WHAT TO DO: Transcribe each of the entries exactly.
*** Opening of EXERCISE DATA ***
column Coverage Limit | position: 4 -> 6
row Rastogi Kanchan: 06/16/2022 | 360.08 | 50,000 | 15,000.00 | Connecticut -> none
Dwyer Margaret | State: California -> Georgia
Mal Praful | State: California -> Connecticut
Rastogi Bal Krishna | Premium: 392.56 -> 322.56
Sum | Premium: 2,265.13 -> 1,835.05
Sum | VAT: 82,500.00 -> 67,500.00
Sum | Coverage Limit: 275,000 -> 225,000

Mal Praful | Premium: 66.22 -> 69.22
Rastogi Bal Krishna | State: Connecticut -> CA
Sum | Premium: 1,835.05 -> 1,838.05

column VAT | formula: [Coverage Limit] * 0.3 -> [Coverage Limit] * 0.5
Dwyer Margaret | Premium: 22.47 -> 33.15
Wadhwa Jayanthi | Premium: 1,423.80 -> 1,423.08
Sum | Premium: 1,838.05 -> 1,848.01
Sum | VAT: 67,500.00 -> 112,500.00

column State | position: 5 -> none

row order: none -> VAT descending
*** Close of EXERCISE DATA ***
REPLY:
column Coverage Limit | position: 4 -> 6
row Rastogi Kanchan: 06/16/2022 | 360.08 | 50,000 | 15,000.00 | Connecticut -> none
Dwyer Margaret | State: California -> Georgia
Mal Praful | State: California -> Connecticut
Rastogi Bal Krishna | Premium: 392.56 -> 322.56
Sum | Premium: 2,265.13 -> 1,835.05
Sum | VAT: 82,500.00 -> 67,500.00
Sum | Coverage Limit: 275,000 -> 225,000

Mal Praful | Premium: 66.22 -> 69.22
Rastogi Bal Krishna | State: Connecticut -> CA
Sum | Premium: 1,835.05 -> 1,838.05

column VAT | formula: [Coverage Limit] * 0.3 -> [Coverage Limit] * 0.5
Dwyer Margaret | Premium: 22.47 -> 33.15
Wadhwa Jayanthi | Premium: 1,423.80 -> 1,423.08
Sum | Premium: 1,838.05 -> 1,848.01
Sum | VAT: 67,500.00 -> 112,500.00

column State | position: 5 -> none

row order: none -> VAT descending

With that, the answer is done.